Why do women get PMS? It may exist to break up infertile relationships

The evolution of PMS: It may exist to break up infertile relationships
Credit: Pixel Pro Photography/Flickr

(Medical Xpress)—A brave scientist has sought to answer a question that has baffled for centuries: why do women get premenstrual syndrome (PMS)?

Professor of Molecular Evolution, Michael Gillings, believes that in our evolutionary past there was a hidden selective advantage to PMS, because it increased the chance that infertile pair bonds would dissolve, thus improving the of in such partnerships.

"In the past, women had many fewer menstrual cycles than women in modern societies, because they did not have control over reproduction and were either pregnant or breastfeeding most of the time," said Gillings.

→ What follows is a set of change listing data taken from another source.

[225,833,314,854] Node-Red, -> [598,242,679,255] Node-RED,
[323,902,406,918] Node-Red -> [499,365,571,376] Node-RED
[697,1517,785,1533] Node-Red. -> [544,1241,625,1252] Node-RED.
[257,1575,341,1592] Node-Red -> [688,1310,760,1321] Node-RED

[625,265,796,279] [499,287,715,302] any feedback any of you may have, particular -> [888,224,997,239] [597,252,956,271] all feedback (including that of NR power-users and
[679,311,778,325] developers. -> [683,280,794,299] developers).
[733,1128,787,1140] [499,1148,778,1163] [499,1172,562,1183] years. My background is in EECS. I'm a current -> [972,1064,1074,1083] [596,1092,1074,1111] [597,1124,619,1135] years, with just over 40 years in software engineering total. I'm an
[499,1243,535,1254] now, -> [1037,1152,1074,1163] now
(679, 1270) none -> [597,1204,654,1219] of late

"Imagine that a woman was pair bonded with a sterile or infertile male. Then, even in the past, they would have had regular cycles. If women in these relationships exhibited PMS and this increased the likelihood of the pair bond dissolving, this would be a huge reproductive advantage.

"This simple phenomenon might explain the frequency of PMS. There are various lines of evidence from DNA and behavioural studies that confirm this idea."

The hypothesis was supported by the high heritability of PMS, and the fact that gene variants associated with PMS can be identified, not to mention the data that show animosity exhibited during PMS is preferentially directed at current partners.

"Under this view, the prevalence of PMS might result from genes and behaviours that are adaptive in some societies, but are potentially less appropriate in modern cultures," said Michael.

"Understanding this might help the management of PMS and will help change attitudes, for example, towards cycle-stopping contraception. PMS is a simple and natural behaviour that arose as a consequence of our evolutionary past."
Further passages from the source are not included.